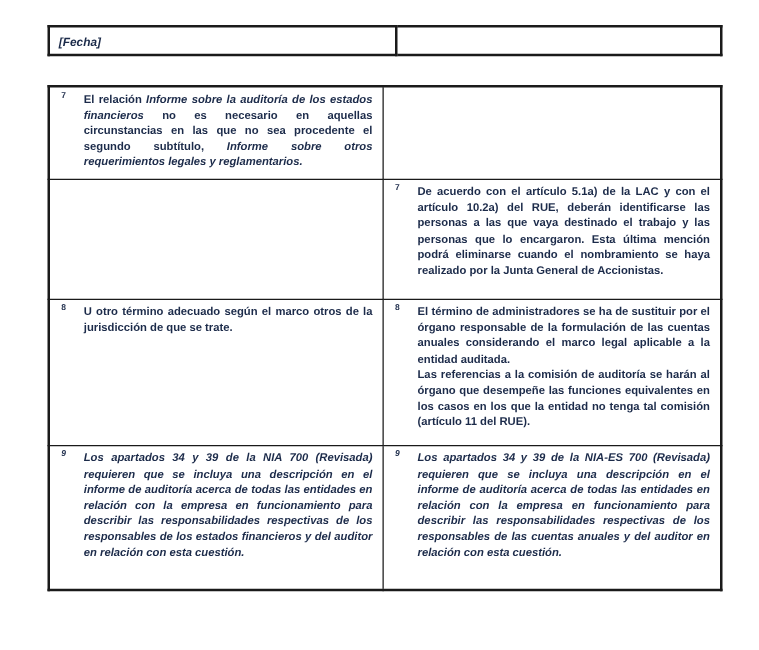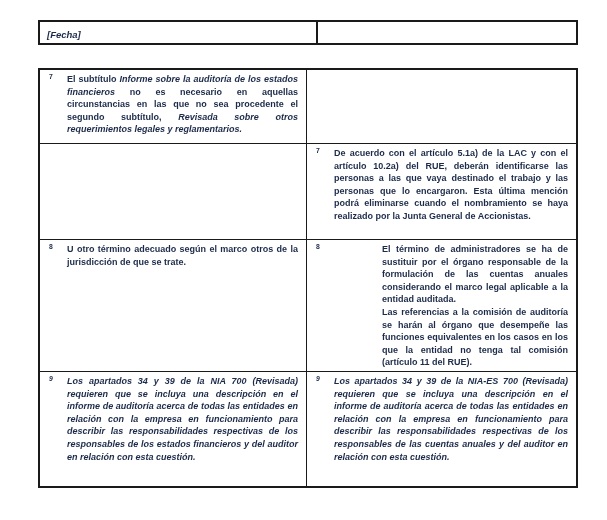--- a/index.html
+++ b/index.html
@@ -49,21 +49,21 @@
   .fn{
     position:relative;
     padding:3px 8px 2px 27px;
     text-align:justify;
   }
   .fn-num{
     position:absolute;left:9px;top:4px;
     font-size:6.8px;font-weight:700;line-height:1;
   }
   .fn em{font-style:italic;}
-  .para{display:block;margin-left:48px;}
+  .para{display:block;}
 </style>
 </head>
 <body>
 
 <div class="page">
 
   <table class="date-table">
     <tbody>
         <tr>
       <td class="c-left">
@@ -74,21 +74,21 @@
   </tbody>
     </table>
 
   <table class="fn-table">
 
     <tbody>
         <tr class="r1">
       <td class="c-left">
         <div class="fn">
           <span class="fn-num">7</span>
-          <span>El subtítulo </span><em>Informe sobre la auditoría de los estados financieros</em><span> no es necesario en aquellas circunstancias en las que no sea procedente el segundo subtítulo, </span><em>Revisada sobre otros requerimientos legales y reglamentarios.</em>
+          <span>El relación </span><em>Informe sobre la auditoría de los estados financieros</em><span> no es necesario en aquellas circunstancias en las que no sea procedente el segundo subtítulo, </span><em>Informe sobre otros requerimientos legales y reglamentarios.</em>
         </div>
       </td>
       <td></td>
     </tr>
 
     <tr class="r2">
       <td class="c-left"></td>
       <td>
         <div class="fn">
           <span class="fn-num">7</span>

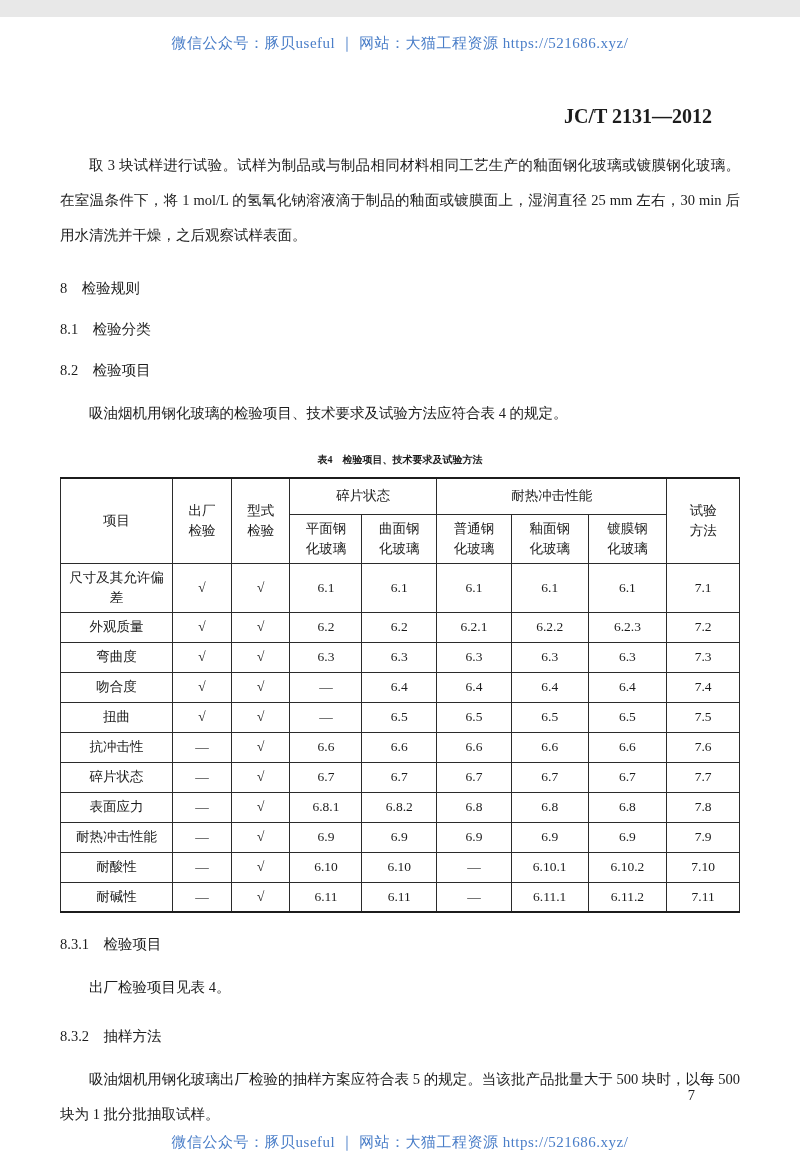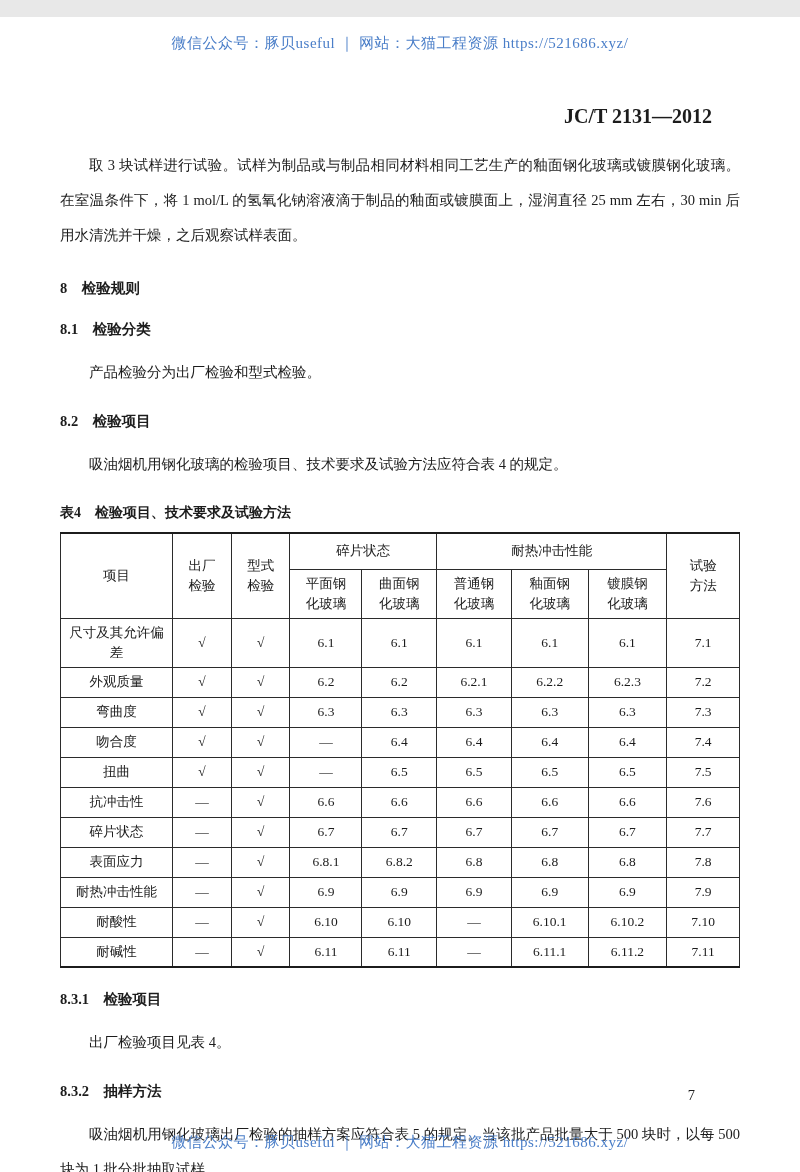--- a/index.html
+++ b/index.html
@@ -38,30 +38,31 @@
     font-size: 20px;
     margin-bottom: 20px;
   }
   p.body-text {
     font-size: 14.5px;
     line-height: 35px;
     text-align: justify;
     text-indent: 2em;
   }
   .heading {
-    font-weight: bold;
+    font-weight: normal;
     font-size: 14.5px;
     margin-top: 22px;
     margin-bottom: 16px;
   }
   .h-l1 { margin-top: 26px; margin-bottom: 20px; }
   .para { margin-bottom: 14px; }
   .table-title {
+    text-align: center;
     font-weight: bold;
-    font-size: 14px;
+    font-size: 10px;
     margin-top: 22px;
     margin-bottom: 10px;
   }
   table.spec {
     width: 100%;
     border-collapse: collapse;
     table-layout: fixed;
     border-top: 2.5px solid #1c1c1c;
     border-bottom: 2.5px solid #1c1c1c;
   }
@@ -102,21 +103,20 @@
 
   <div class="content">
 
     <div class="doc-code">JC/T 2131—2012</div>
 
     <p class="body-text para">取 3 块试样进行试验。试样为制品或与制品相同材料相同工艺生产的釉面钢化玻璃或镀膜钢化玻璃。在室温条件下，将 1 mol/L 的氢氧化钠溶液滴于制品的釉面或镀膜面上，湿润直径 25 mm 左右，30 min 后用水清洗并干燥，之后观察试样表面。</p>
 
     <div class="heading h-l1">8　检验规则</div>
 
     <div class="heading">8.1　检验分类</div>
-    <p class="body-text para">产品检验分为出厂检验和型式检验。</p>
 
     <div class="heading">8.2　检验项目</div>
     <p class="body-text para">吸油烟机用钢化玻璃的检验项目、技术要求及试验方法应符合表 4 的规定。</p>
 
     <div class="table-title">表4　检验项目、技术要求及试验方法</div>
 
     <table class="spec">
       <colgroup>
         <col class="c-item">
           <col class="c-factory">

##############################

# Work request
What lines in the records above include the string "aquellas"? Copy each one.

# Written response
-          <span>El subtítulo </span><em>Informe sobre la auditoría de los estados financieros</em><span> no es necesario en aquellas circunstancias en las que no sea procedente el segundo subtítulo, </span><em>Revisada sobre otros requerimientos legales y reglamentarios.</em>
+          <span>El relación </span><em>Informe sobre la auditoría de los estados financieros</em><span> no es necesario en aquellas circunstancias en las que no sea procedente el segundo subtítulo, </span><em>Informe sobre otros requerimientos legales y reglamentarios.</em>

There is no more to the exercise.